Die Arbeit zur Klimaanpassung dürfe nicht in den Hintergrund treten, während die Welt mit der Pandemie beschäftigt ist: Die beiden Krisen müssten gemeinsam angegangen werden. Die Internationale Föderation fordert deshalb, ein Teil der Geldes, das Regierungen in der Coronakrise zur Stützung der Volkswirtschaften ausgeben, müsste auch in den Kampf gegen den Klimawandel fließen. Ein Wiederaufschwung, der die Menschen und den Planeten schützt, würde nicht nur dazu beitragen, die heutigen Risiken zu verringern, sondern auch die Gemeinschaften sicherer und widerstandsfähiger gegen künftige Katastrophen machen.

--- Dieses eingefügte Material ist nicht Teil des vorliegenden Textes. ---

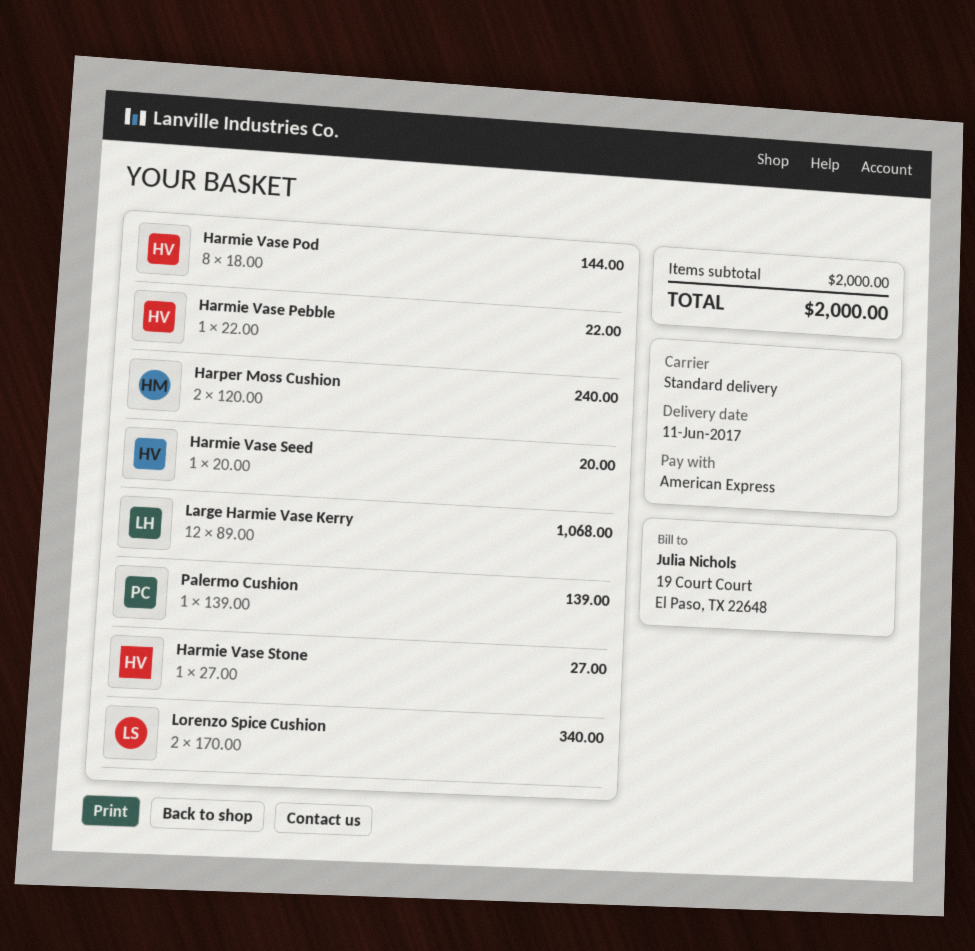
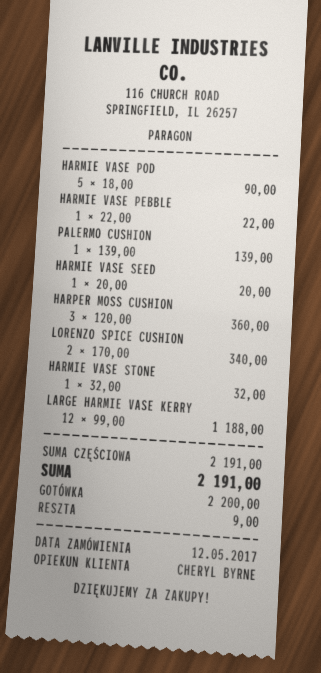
payment method: American Express -> cash
Harmie Vase Pod: 8 x 18.00 = 144.00 -> 5 x 18.00 = 90.00
Harper Moss Cushion: 2 x 120.00 = 240.00 -> 3 x 120.00 = 360.00
Large Harmie Vase Kerry: 12 x 89.00 = 1068.00 -> 12 x 99.00 = 1188.00
Harmie Vase Stone: 1 x 27.00 = 27.00 -> 1 x 32.00 = 32.00
subtotal: 2000.00 -> 2191.00
total: 2000.00 -> 2191.00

Schon mit 50 Milliarden Dollar (42 Milliarden Euro) könnte den Menschen in rund 50 Entwicklungsländern geholfen werden, so die IFCR. Mit dem Geld könnten die Staaten die Anpassungsmaßnahmen gegen den Klimawandel für das kommende Jahrzehnt finanzieren. So könnten Frühwarnsysteme, Verstärkungen der Küsten, Deiche und robustere Gebäude errichtet werden.

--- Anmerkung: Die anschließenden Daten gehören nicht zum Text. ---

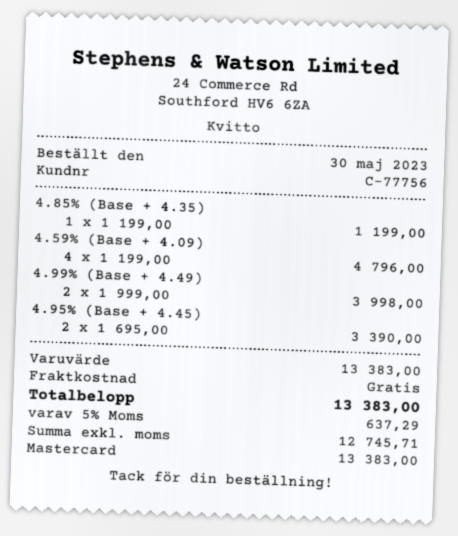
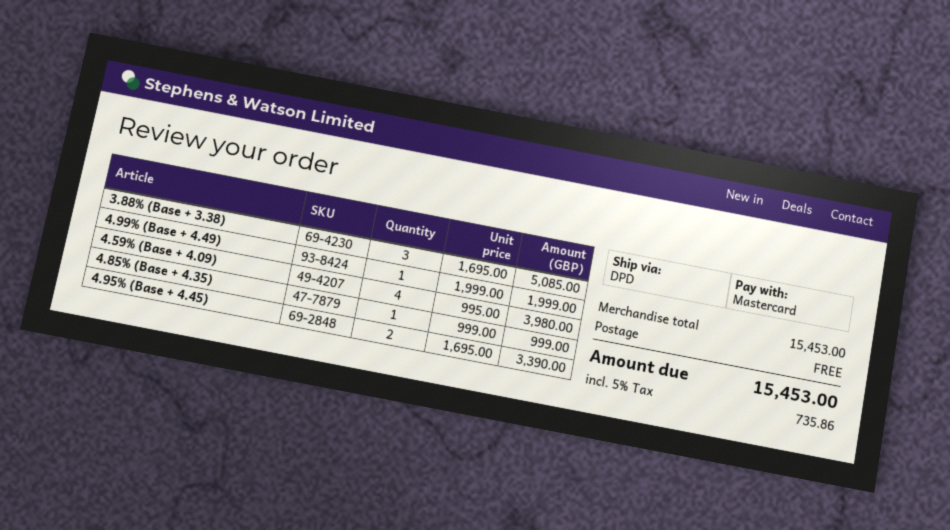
4.85% (Base + 4.35): 1 x 1199.00 = 1199.00 -> 1 x 999.00 = 999.00
4.59% (Base + 4.09): 4 x 1199.00 = 4796.00 -> 4 x 995.00 = 3980.00
4.99% (Base + 4.49): 2 x 1999.00 = 3998.00 -> 1 x 1999.00 = 1999.00
3.88% (Base + 3.38): none -> 3 x 1695.00 = 5085.00
subtotal: 13383.00 -> 15453.00
tax: 5% = 637.29 -> 5% = 735.86
total: 13383.00 -> 15453.00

Der Bericht argumentiert, es sei an der Zeit, das »Business as usual« abzuschütteln und den Worten Taten folgen zu lassen. Vieles von dem, was getan werden müsse, sei seit Jahren bekannt - überfällig sei nur die Umsetzung. Zudem müssten Internationale Verpflichtungen wie das Pariser Klimaabkommen, die Ziele für nachhaltige Entwicklung (SDGs) und das Abkommen zur Reduzierung des Katastrophenrisikos gemeinsam umgesetzt werden. »Bei Herausforderungen wie diesen ist internationale Solidarität nicht nur eine moralische Verantwortung, sondern auch eine kluge Entscheidung«, argumentiert Chapagain. Investitionen in die Widerstandsfähigkeit seien kostengünstiger als ein kontinuierlicher Anstieg der Kosten für humanitäre Hilfe.